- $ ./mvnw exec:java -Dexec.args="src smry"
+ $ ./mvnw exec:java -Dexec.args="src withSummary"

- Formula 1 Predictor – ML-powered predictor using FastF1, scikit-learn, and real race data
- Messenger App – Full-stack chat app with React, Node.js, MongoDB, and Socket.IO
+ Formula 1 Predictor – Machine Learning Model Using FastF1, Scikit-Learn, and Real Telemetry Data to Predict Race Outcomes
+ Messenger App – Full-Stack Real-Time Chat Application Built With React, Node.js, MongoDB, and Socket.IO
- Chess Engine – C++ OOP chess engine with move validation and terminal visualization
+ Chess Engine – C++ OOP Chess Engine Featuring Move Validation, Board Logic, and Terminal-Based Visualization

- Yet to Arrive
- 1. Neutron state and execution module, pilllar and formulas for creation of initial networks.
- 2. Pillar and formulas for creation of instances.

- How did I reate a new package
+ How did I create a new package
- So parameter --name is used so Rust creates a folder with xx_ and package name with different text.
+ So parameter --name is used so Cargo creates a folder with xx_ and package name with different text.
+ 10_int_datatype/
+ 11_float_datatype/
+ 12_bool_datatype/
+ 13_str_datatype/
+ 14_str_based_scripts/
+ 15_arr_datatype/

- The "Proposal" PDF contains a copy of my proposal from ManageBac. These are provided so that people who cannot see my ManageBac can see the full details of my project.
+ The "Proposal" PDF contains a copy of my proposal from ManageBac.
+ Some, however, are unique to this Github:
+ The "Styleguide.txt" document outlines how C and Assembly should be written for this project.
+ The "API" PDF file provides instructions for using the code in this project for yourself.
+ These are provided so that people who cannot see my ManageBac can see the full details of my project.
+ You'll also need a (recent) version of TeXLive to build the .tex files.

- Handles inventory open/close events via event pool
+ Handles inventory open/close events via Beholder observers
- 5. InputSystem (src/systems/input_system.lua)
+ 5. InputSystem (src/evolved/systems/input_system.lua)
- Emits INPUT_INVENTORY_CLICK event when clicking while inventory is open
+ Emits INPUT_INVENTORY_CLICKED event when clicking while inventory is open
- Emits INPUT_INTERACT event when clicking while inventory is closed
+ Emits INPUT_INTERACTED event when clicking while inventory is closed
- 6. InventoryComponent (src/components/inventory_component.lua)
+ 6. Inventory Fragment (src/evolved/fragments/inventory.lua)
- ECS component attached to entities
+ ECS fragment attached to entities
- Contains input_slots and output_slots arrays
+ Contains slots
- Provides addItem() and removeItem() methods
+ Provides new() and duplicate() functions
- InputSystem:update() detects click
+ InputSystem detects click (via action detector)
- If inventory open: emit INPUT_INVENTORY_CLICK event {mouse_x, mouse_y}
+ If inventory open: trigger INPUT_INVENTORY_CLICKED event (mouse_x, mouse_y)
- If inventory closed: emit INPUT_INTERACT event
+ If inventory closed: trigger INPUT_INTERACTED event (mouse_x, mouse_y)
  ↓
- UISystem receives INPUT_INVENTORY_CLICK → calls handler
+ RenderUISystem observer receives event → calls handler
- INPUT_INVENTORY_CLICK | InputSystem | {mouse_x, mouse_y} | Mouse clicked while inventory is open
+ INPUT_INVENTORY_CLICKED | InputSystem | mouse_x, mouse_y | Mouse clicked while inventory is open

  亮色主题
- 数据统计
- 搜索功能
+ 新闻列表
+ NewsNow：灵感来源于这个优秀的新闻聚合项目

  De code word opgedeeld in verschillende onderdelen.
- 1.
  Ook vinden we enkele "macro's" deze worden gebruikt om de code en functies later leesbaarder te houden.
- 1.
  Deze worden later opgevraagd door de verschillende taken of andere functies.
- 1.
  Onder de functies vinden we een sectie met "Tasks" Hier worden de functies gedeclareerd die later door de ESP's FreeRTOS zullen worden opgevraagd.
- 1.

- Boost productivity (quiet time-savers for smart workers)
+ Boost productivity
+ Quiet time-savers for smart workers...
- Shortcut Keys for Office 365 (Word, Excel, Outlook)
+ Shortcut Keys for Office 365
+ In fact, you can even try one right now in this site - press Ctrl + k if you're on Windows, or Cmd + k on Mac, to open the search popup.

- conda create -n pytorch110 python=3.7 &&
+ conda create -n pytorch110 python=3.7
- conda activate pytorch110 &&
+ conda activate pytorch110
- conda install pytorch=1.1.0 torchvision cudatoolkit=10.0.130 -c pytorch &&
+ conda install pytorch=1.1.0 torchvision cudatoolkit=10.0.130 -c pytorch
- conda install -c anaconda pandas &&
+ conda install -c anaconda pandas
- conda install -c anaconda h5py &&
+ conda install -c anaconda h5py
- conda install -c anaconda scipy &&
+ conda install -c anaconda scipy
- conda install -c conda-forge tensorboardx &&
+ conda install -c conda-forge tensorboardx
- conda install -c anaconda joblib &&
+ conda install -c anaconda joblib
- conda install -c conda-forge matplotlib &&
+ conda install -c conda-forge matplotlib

◆ ◆ ◆ ◆ ◆

Task directions
Verbatim reproduction is required for the line holding "- conda install -c conda-forge matplotlib &&" and for every line after it in the records, with no other line included.

Result
- conda install -c conda-forge matplotlib &&
+ conda install -c conda-forge matplotlib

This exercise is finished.